Alidé Sans è una musicista di 25 anni nata in Catalogna, ma la lingua delle sue canzoni non è né lo spagnolo né il catalano. È l’aranese, un dialetto del guascone pirenaico, a sua volta una variante della lingua occitana (ancora viva in alcune zone dell’Italia, della Francia e di Monaco).
Parlato nella Valle d’Aran, una delle poche e piccolissime aree geografiche in cui è protetto in via ufficiale, dopo una lunga fase di decadenza, questo linguaggio ha conosciuto una nuova vitalità. Viene insegnato e studiato, trasmesso dai vecchi ai giovani e custodito con grande cura. Addirittura, è finito sulla segnaletica stradale. Il tutto è merito di un certo orgoglio territoriale e, senza dubbio, delle politiche di protezione messe in piedi dal governo catalano fin dal 1979 (anno dello Statuto dell’Autonomia).
Dal 1993 insomma, i ragazzini della Valle d’Aran a scuola hanno lezione in Aranese, in spagnolo, catalano, francese e inglese. E poi c’è la musica. Come spiega la stessa Sans, “all’inizio le mie canzoni erano tutte in spagnolo. Ma sentivo che il mio vero idioma, l’occitano, era in pericolo. E allora ho cominciato a scrivere e cantare canzoni in quella lingua”.
E i risultati sono questi:
Del resto l’occitano, che nel medioevo conobbe secoli di lustro e splendore, è duro a morire.

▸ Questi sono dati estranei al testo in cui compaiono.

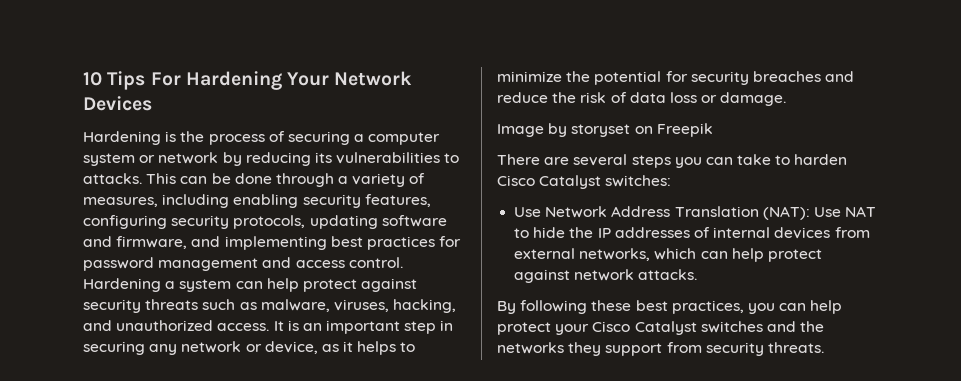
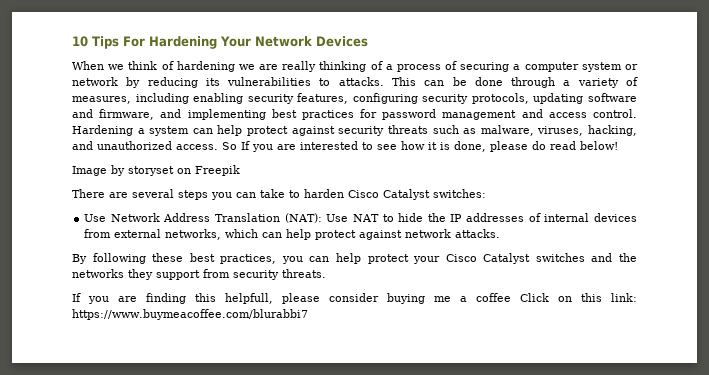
[83,131,205,145] Hardening is the -> [72,61,393,72] When we think of hardening we are really thinking of a
[273,320,454,334] [83,341,416,355] [497,71,855,85] [497,92,787,106] It is an important step in securing any network or device, as it helps to minimize the potential for security breaches and reduce the risk of data loss or damage. -> [222,141,618,152] So If you are interested to see how it is done, please do read below!
(824, 347) none -> [72,293,637,304] [72,309,308,320] // If you are finding this helpfull, please consider buying me a coffee Click on this link: https://www.buymeacoffee.com/blurabbi7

Ci hanno provato con la crociata contro gli albigesi, nel XIII secolo, con cui fu sradicato, insieme all’eresia, anche il provenzale (una variante, quella francese, dell’occitano). Poi, secoli dopo, con il confinamento delle comunità occitanofone, ritenuto necessario durante il periodo di costruzione degli stati-nazione come Francia e Spagna. Infine, con l’omologazione della modernità e la pressione dell’inglese (un problema avvertito perfino dal catalano). Ma è ancora qui. E canta canzone, come ha sempre fatto nella sua storia.